══ Dataset entries ══

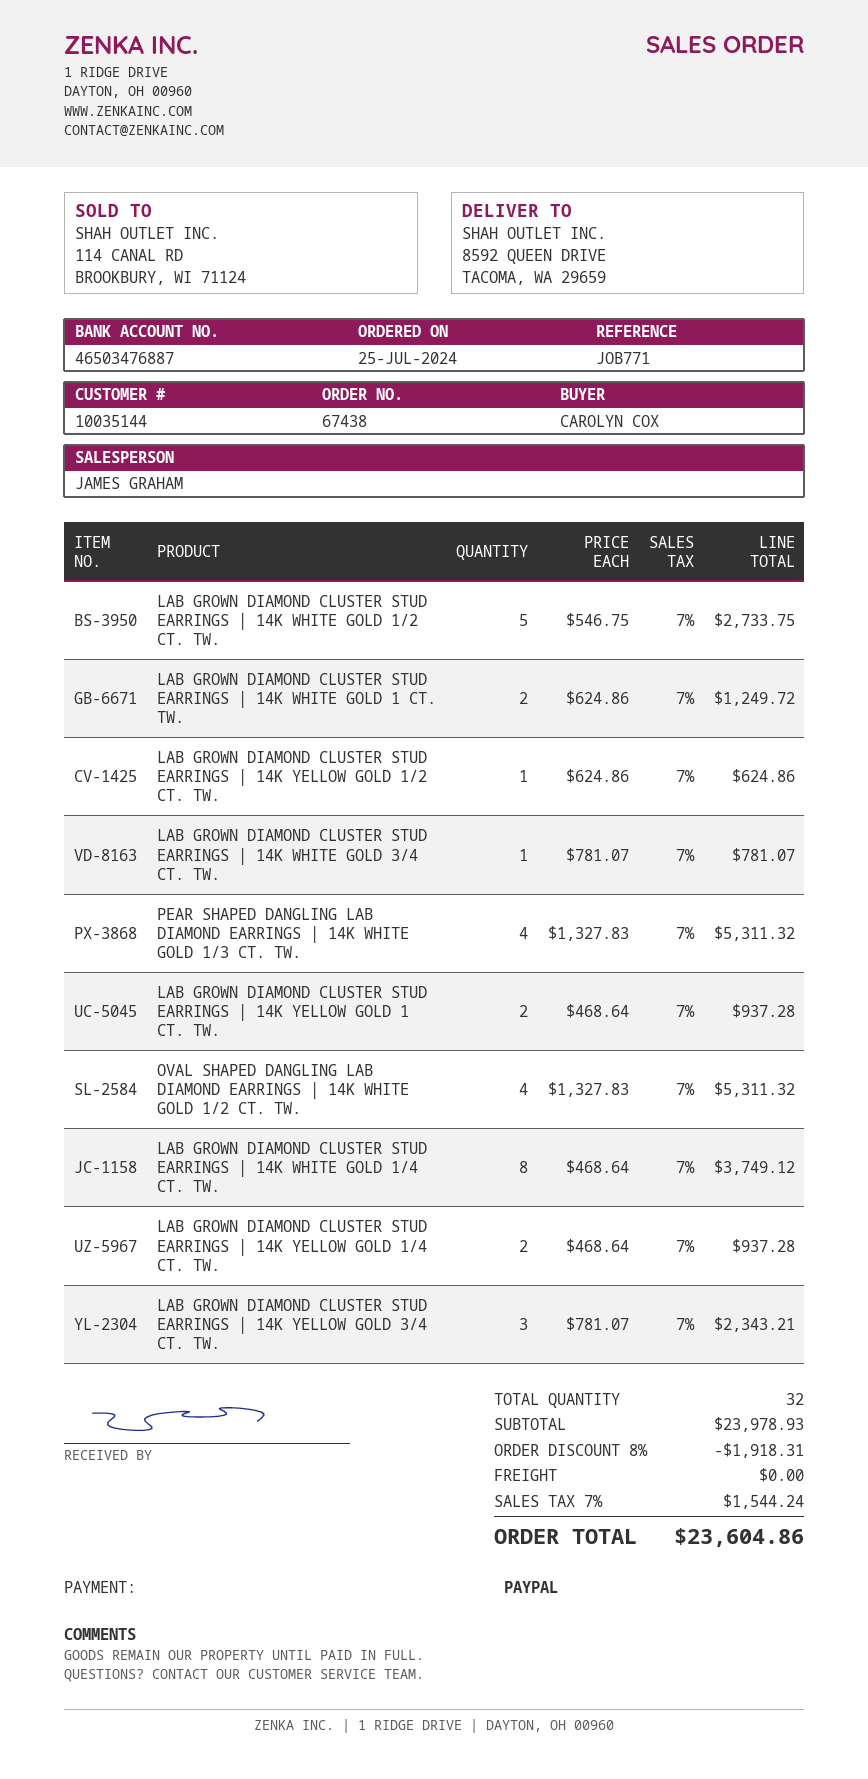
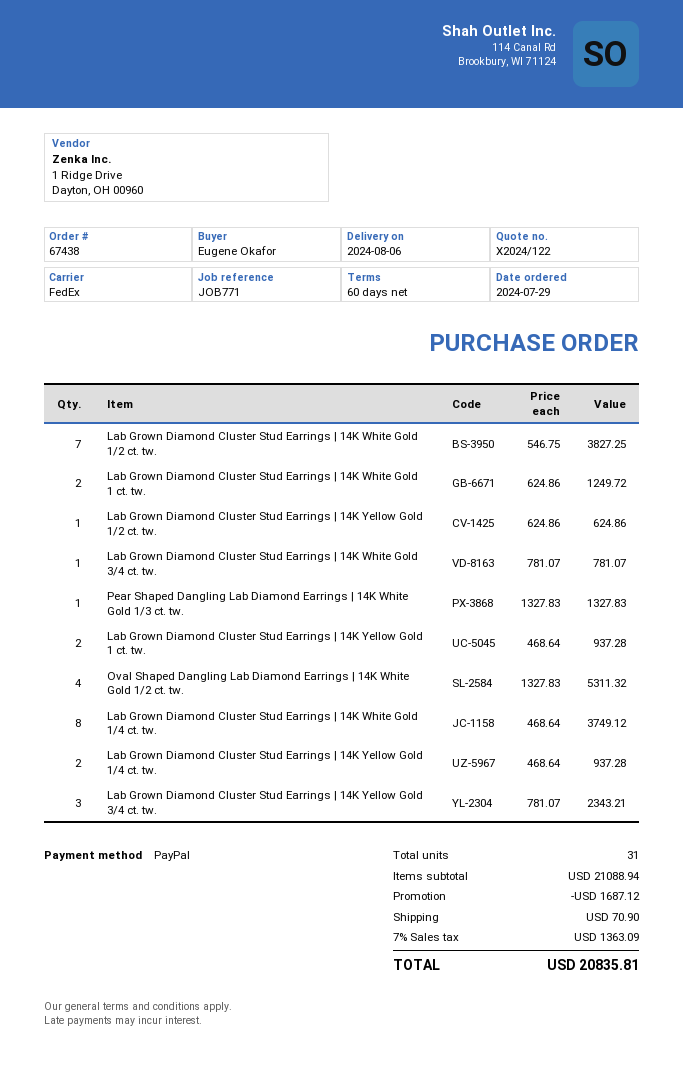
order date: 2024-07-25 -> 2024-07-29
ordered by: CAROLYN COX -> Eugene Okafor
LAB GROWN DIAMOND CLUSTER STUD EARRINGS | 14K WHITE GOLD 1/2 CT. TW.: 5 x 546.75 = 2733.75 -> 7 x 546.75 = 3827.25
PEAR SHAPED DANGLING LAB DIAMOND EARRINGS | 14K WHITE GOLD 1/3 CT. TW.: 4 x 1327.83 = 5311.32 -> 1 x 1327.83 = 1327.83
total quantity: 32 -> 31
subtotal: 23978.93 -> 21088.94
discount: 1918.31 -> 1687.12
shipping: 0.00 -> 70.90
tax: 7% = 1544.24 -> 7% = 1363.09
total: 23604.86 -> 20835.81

═══
══ Dataset entries ══

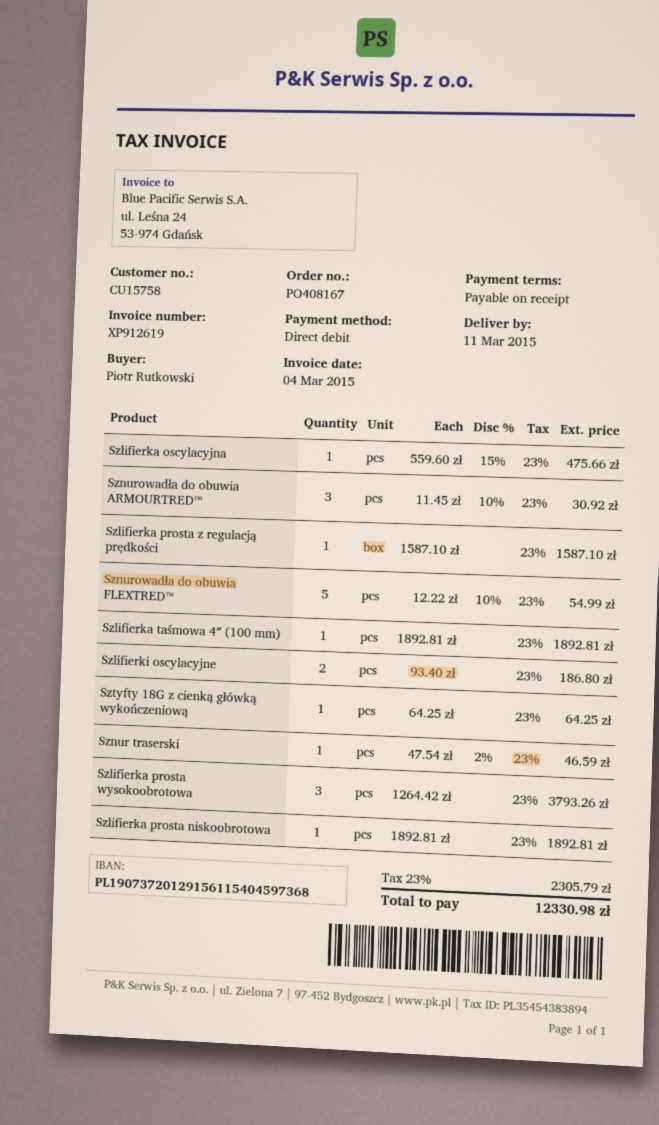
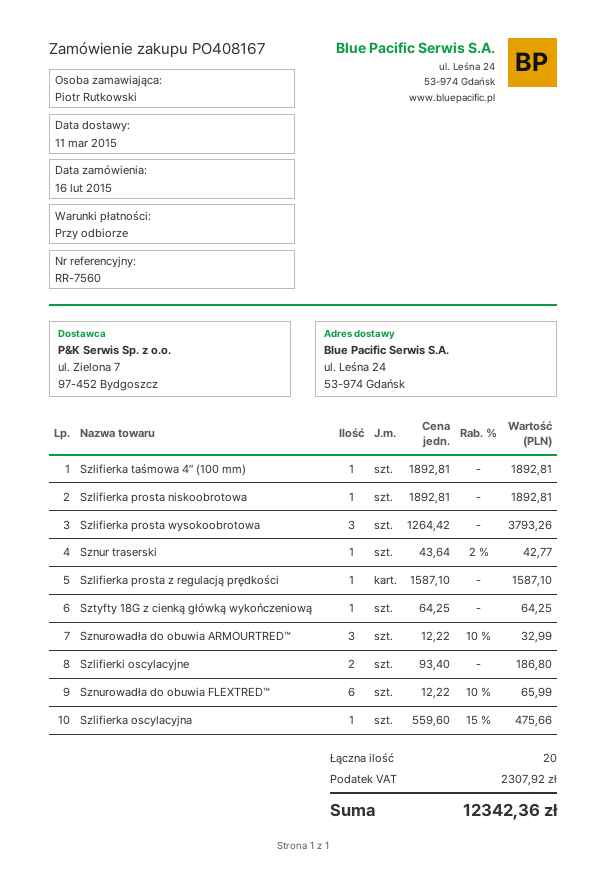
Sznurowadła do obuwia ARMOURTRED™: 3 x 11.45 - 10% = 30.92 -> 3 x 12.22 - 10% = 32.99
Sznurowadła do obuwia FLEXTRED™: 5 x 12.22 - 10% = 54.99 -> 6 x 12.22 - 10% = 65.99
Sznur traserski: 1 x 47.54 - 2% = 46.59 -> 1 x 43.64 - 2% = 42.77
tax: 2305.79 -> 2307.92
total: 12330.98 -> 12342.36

═══

Would you print exactly, and only, the lines of the data above from the line with "shipping: 0.00 -> 70.90" through the line with "total: 23604.86 -> 20835.81", inclusive?

* _Result for this exercise_
shipping: 0.00 -> 70.90
tax: 7% = 1544.24 -> 7% = 1363.09
total: 23604.86 -> 20835.81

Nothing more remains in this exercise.